» Problem: The line containing "[324,610,485,626] Ecto.Export.export, ->" marks the start; repeat it and every following line exactly through the end of the entries.

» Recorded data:
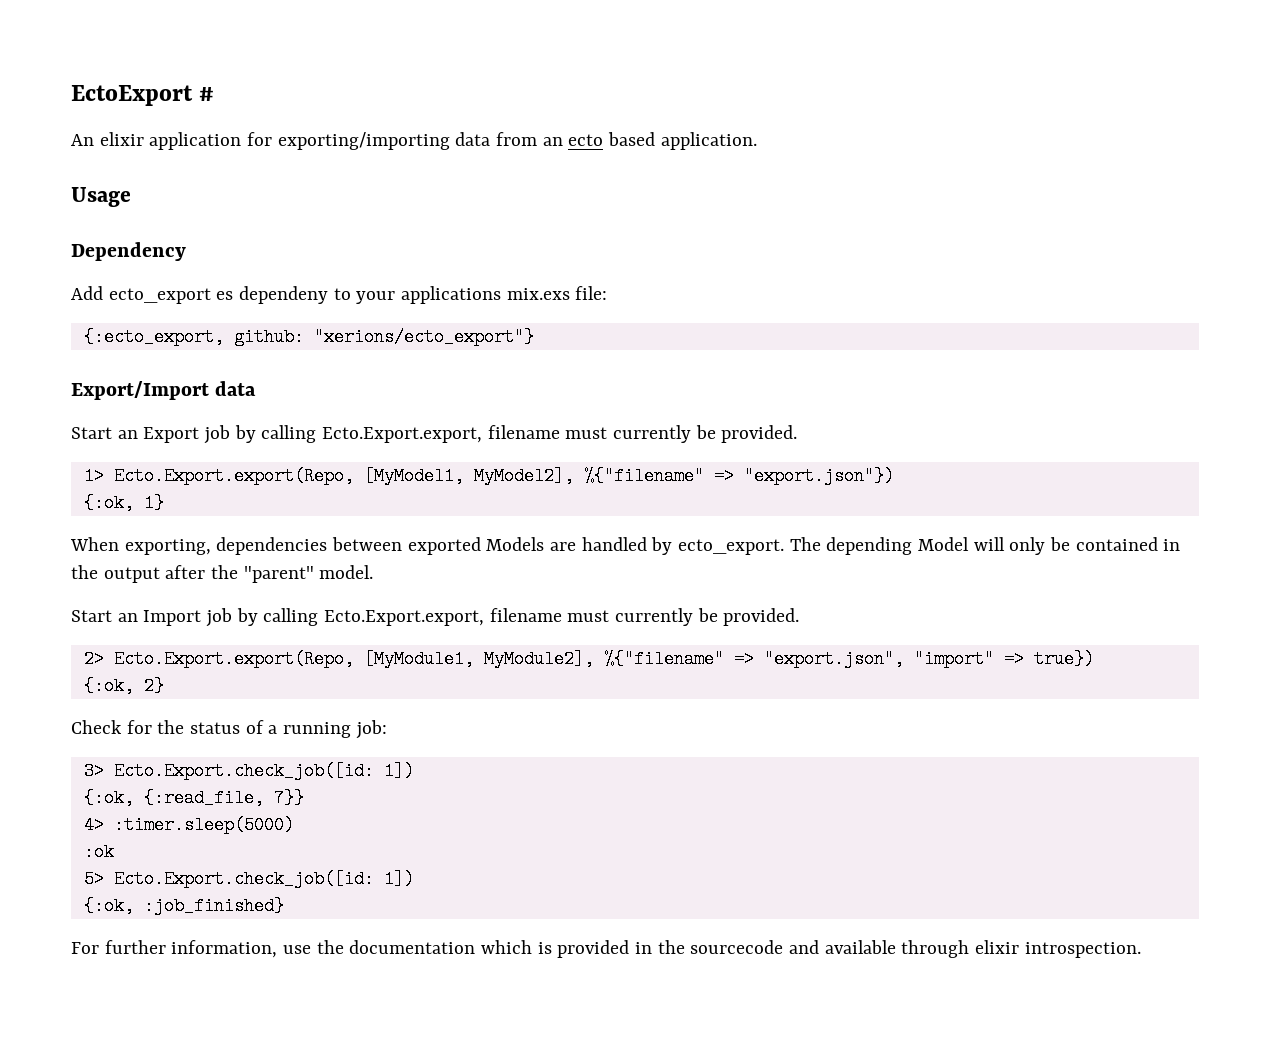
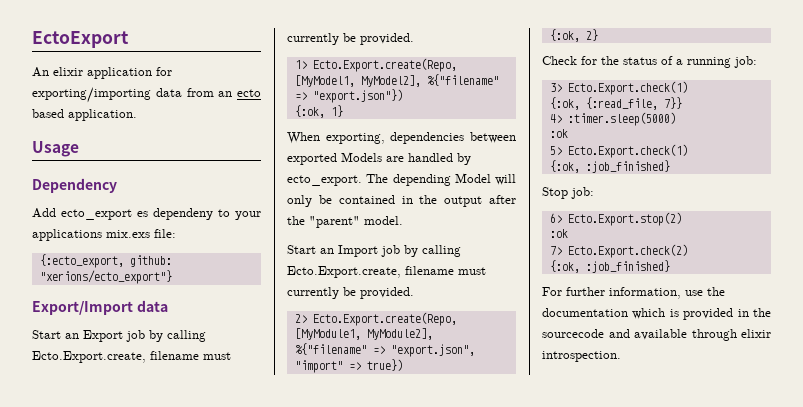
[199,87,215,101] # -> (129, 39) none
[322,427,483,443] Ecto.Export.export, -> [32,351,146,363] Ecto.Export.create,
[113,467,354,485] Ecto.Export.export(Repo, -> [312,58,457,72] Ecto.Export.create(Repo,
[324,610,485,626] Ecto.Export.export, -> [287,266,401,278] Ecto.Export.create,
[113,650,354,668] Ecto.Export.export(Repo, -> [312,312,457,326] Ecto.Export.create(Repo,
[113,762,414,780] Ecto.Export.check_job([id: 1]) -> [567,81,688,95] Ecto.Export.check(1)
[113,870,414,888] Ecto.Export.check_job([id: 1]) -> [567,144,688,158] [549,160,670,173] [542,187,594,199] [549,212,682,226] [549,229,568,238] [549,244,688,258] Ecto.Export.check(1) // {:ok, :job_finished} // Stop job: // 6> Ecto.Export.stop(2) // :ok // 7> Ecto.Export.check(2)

» Reply to the task:
[324,610,485,626] Ecto.Export.export, -> [287,266,401,278] Ecto.Export.create,
[113,650,354,668] Ecto.Export.export(Repo, -> [312,312,457,326] Ecto.Export.create(Repo,
[113,762,414,780] Ecto.Export.check_job([id: 1]) -> [567,81,688,95] Ecto.Export.check(1)
[113,870,414,888] Ecto.Export.check_job([id: 1]) -> [567,144,688,158] [549,160,670,173] [542,187,594,199] [549,212,682,226] [549,229,568,238] [549,244,688,258] Ecto.Export.check(1) // {:ok, :job_finished} // Stop job: // 6> Ecto.Export.stop(2) // :ok // 7> Ecto.Export.check(2)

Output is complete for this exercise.